***** Material supplied

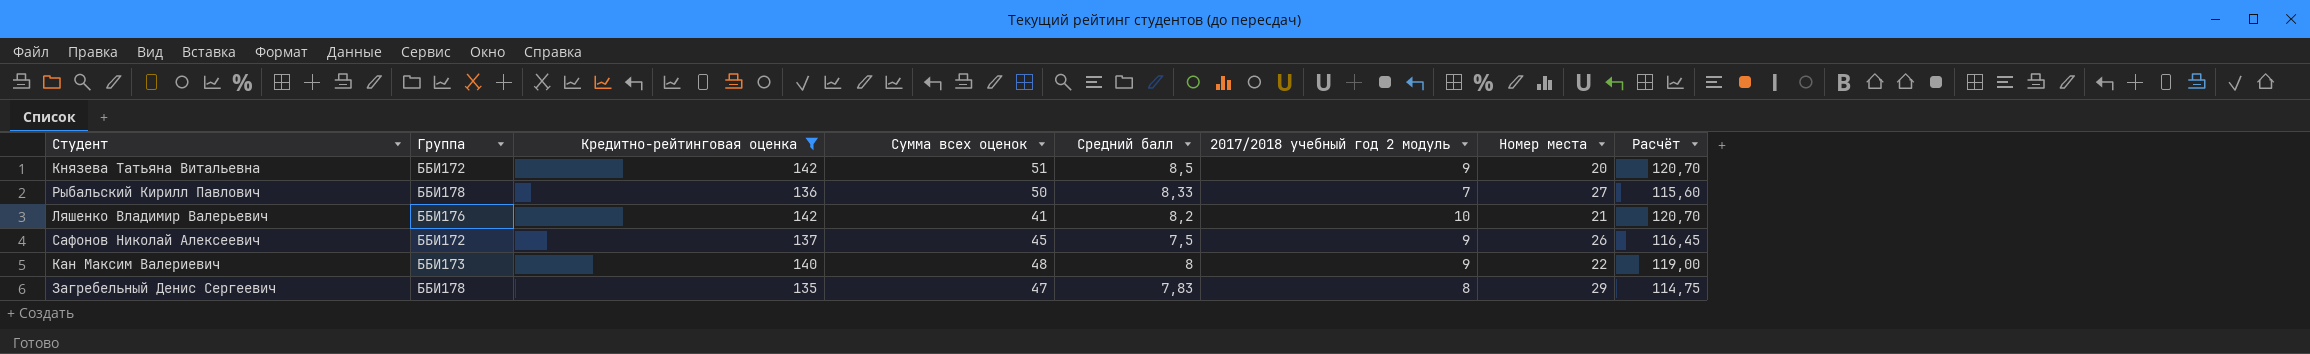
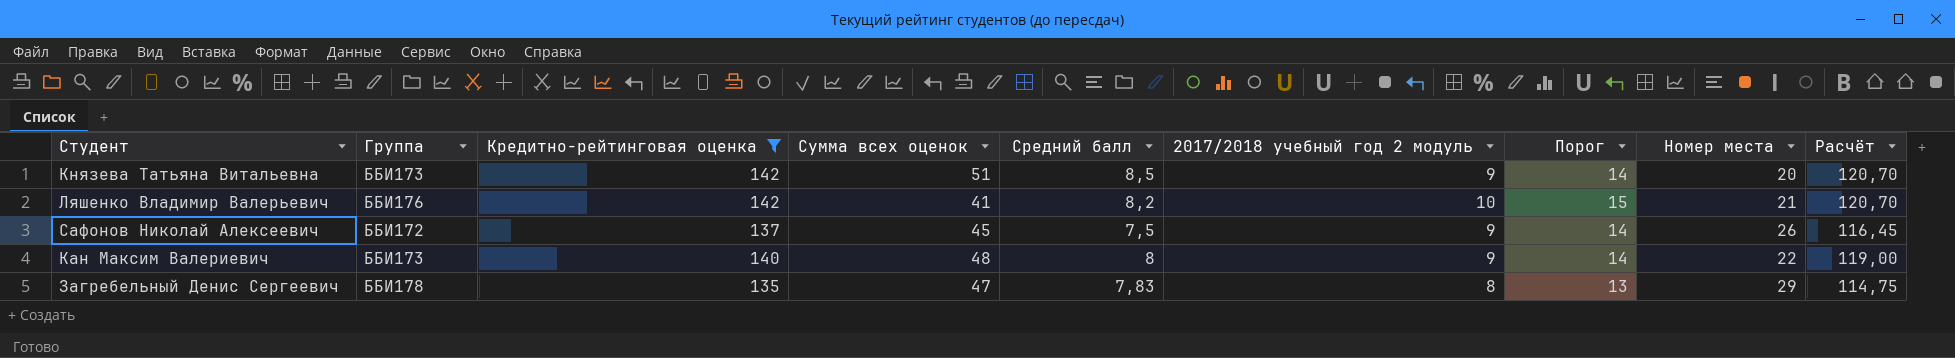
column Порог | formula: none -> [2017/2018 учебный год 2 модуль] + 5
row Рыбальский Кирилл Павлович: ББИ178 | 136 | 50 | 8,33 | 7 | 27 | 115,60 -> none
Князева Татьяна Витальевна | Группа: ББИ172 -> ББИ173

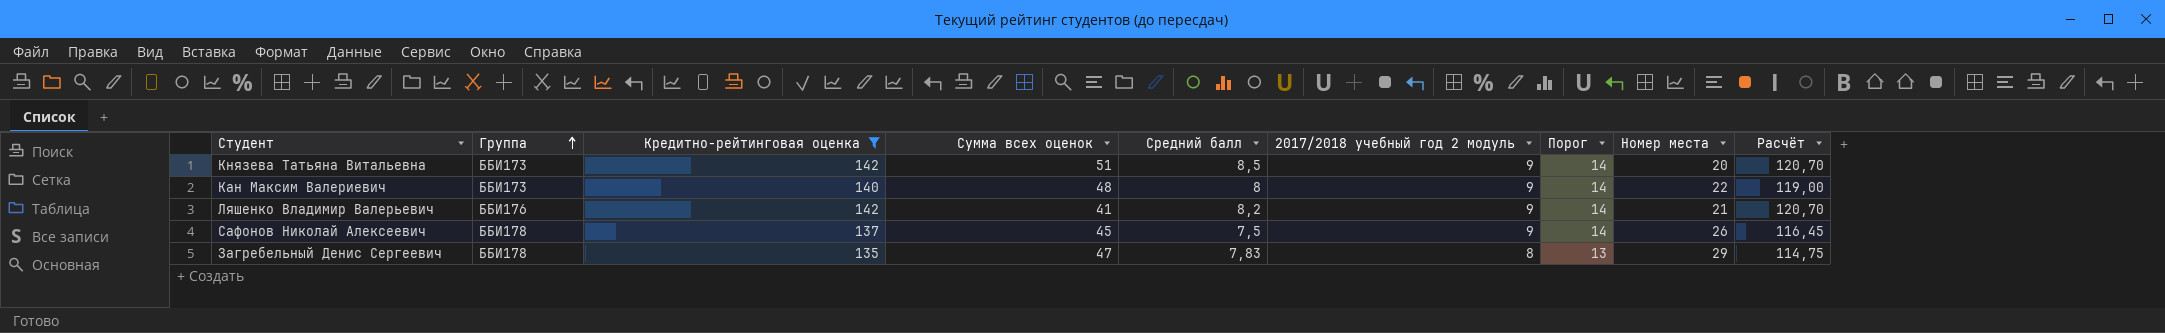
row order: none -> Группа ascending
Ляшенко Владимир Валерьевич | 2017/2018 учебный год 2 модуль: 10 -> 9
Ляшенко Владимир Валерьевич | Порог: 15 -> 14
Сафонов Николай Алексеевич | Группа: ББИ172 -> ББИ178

**********
***** Material supplied

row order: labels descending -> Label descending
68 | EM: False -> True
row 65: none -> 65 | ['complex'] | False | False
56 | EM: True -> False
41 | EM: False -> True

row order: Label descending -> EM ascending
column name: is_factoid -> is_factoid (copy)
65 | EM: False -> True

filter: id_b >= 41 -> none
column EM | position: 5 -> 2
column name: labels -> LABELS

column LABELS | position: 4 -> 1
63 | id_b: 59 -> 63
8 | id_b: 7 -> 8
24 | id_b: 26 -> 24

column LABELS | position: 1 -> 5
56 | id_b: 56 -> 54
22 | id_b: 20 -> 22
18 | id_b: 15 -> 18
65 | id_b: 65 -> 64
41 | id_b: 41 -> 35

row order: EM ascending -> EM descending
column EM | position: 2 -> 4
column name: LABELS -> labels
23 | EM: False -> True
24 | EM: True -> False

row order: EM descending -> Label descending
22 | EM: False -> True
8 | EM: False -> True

**********
***** Material supplied

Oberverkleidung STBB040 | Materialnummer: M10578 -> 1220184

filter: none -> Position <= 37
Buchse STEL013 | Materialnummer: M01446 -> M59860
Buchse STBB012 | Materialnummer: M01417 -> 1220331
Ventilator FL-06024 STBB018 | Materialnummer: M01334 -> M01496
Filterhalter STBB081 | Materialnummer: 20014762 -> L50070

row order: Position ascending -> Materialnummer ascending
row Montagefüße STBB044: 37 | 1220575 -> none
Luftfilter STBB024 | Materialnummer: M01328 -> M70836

**********

Work instruction:
Return every line in the records that includes the string "True".

Result:
68 | EM: False -> True
56 | EM: True -> False
41 | EM: False -> True
65 | EM: False -> True
23 | EM: False -> True
24 | EM: True -> False
22 | EM: False -> True
8 | EM: False -> True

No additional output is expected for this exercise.